Rexford’s own smile is less intimidating, and radiates heartfelt pleasure.
“Spectacular. Things are most probably going to get ugly before payday. We might even be able to avoid certain death with you in our corner.”
LaCoy straight up howls. Her murderous aura has grown so thick even the bartender is absconding now. Gumby swallows.
“What did you mean by ‘certain death?’” he asks quietly.
“I was referring to the death that any number of people directly involved or implicated by this case will attempt to visit upon us. Also the death that maybe dozens of crazed cultists will overwhelm us with when we set about ruining their party. Oh, and the accidental death we might experience if we get caught on the sharp side of this ritual.” Nothing about Rexford’s tone or expression suggests he is discussing something alarming.
“I am quite alarmed by this. Why do you seem,” Gumby searches Rexford’s face, “eager?”
“Because proper adventure always involves a better than good chance of death, of course. That’s what makes it so exciting, right LaCoy?”
Her howling subsides, but her grin does not diminish.
“What’s blood for if not spilling?”
“That’s sortof it. Get it, Gumby? No? You will.” He waves his hand to dismiss the topic.

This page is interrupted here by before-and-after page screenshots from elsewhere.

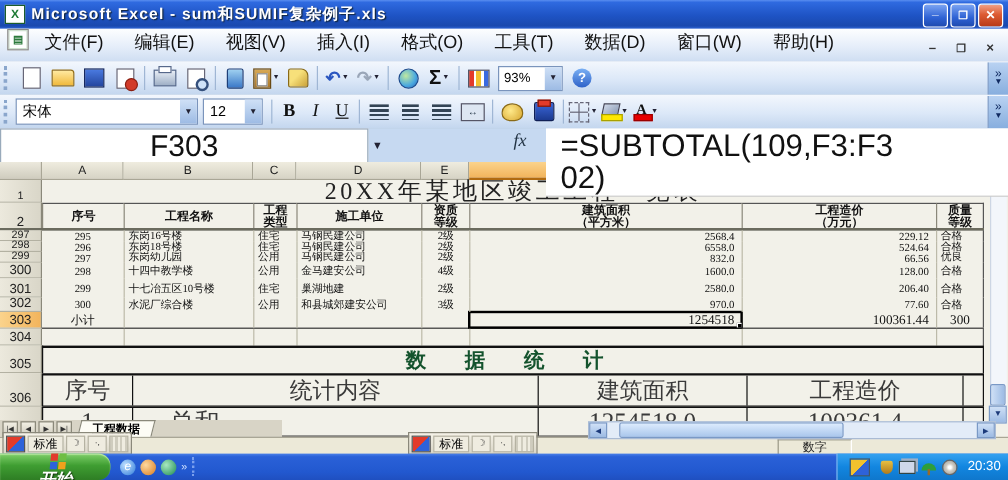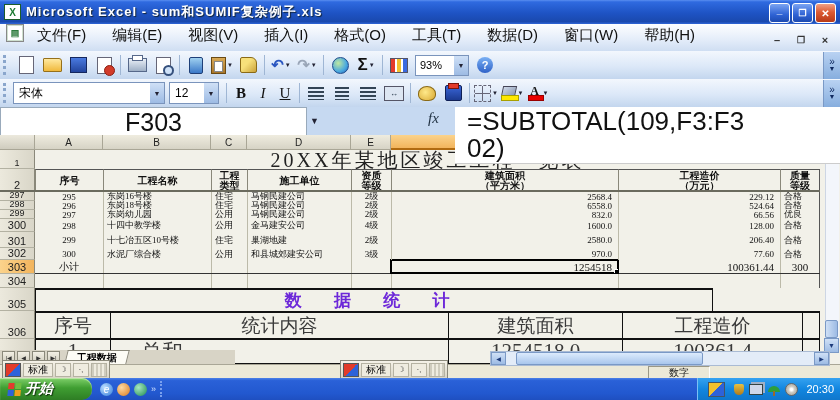--- a/index.html
+++ b/index.html
@@ -145,24 +145,24 @@
   .cell.l{padding-left:3px;}
   .title-row{position:absolute;left:35px;width:785px;text-align:center;
     font-family:"Liberation Serif",serif;font-size:20px;letter-spacing:3px;color:#222;}
   .hdr2 .cell{border-left:1px solid #8a887a;border-top:1px solid #555;border-bottom:1px solid #555;
     font-weight:bold;font-size:10px;line-height:10px;justify-content:center;text-align:center;
     white-space:pre-line;align-items:center;}
   .datarow .cell{font-size:9px;}
   .subrow .cell{font-size:10px;}
   .sel-cell{outline:2px solid #000;outline-offset:-1px;position:relative;}
   .sel-cell::after{content:"";position:absolute;right:-1px;bottom:-1px;width:3px;height:3px;background:#000;border:1px solid #fff;}
-  .stats-title{position:absolute;left:35px;width:678px;box-sizing:border-box;border-top:2px solid #111;
+  .stats-title{position:absolute;left:35px;width:785px;box-sizing:border-box;border-top:2px solid #111;
     border-left:1px solid #111;border-right:1px solid #111;
     display:flex;align-items:center;justify-content:center;
-    font-family:"Liberation Serif",serif;font-weight:bold;font-size:17px;letter-spacing:14px;color:#6d28d9;}
+    font-family:"Liberation Serif",serif;font-weight:bold;font-size:17px;letter-spacing:14px;color:#14532d;}
   .statsrow{position:absolute;left:35px;width:785px;box-sizing:border-box;display:flex;
     border:1px solid #111;border-top:2px solid #111;}
   .scell{box-sizing:border-box;border-left:1.5px solid #111;font-family:"Liberation Serif",serif;
     color:#3a3a3a;display:flex;align-items:center;justify-content:center;overflow:hidden;}
   .scell:first-child{border-left:none;}
   .freeze{position:absolute;left:0;top:55px;width:820px;height:2px;background:#6b6b5e;}
   .vscroll{position:absolute;right:1px;top:0;width:13px;height:218px;background:#f3f6fb;border-left:1px solid #cdd6e4;}
   .vthumb{position:absolute;right:2px;top:185px;width:11px;height:16px;background:linear-gradient(90deg,#cfe0f6,#9dbbe4);border:1px solid #7a99c6;border-radius:2px;}
   .varr{position:absolute;right:1px;top:203px;width:13px;height:13px;background:linear-gradient(180deg,#cfe0f6,#9dbbe4);
     border:1px solid #7a99c6;color:#1c3a7a;font-size:7px;display:flex;align-items:center;justify-content:center;}
@@ -200,21 +200,21 @@
   .imebtn.moon::before{content:"☽";}
   .imebtn.punct::before{content:"·,";font-size:7px;}
   .imebtn.kbd{background:repeating-linear-gradient(90deg,#cfccbe 0 2px,#efece0 2px 4px);}
 
   
   .taskbar{left:0;top:378px;width:840px;height:22px;z-index:30;
     background:linear-gradient(180deg,#4b80e8 0%,#2a61d8 12%,#2258cf 70%,#1f4fc0 100%);
     display:flex;align-items:center;}
   .startbtn{width:92px;height:22px;border-radius:0 10px 10px 0;
     background:linear-gradient(180deg,#7fd06a 0%,#3f9e32 45%,#2e7d24 100%);
-    display:flex;align-items:center;box-shadow:inset 0 1px 1px #bfe9a8;}
+    display:flex;align-items:center;box-shadow:inset 0 1px 1px #bfe9a8;flex-direction:column;}
   .startlogo{width:13px;height:13px;margin:0 4px 0 8px;transform:skewX(-6deg);
     display:grid;grid-template-columns:6px 6px;grid-template-rows:6px 6px;gap:1px;}
   .startlogo i{display:block;}
   .startlogo i:nth-child(1){background:#e23b2e;}
   .startlogo i:nth-child(2){background:#6fbe44;}
   .startlogo i:nth-child(3){background:#2e62d9;}
   .startlogo i:nth-child(4){background:#f0a11c;}
   .startlabel{color:#fff;font-size:14px;font-weight:bold;font-style:italic;text-shadow:1px 1px 1px #14330e;}
   .ql{display:flex;align-items:center;gap:4px;margin-left:8px;}
   .qlicon{width:13px;height:13px;border-radius:50%;}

“Now that we have secured your help, LaCoy, we have to move quickly to the next stage. I have to get to this Nightraid buyer as quickly as I can, but I also need Saul’s status. I hate to do this, but I have to send you to him Gumby, while LaCoy and I pursue this lead. I’m not going to bother asking you if you think you can handle this, because you don’t, but you can. Saul has strict instructions to rendezvous with me at a hotel named Jiki Joki at the edge of the Gulan north. Got it, Gumby? No? You will. We meet back here in twelve hours.”
Holy Rites: Part 11
Deeper in the Gulan than any respectable citizen should ever expect to emerge from, Gumby and Rexford sit across from LaCoy at a particularly decrepit bar named Falgo’s Standard. Tar-black tables are occupied by all manners of horrible rogues conducting their shady business behind an omnipresent cloud of cigar smoke and poor lighting. Gumby is fairly certain places like this are why the gods blessed mankind with a backup lung, and a backup kidney. He is beginning to formulate a strict dichotomy between the interesting and the safe things in life as he stares into his drink and experiments with willing himself into invisibility.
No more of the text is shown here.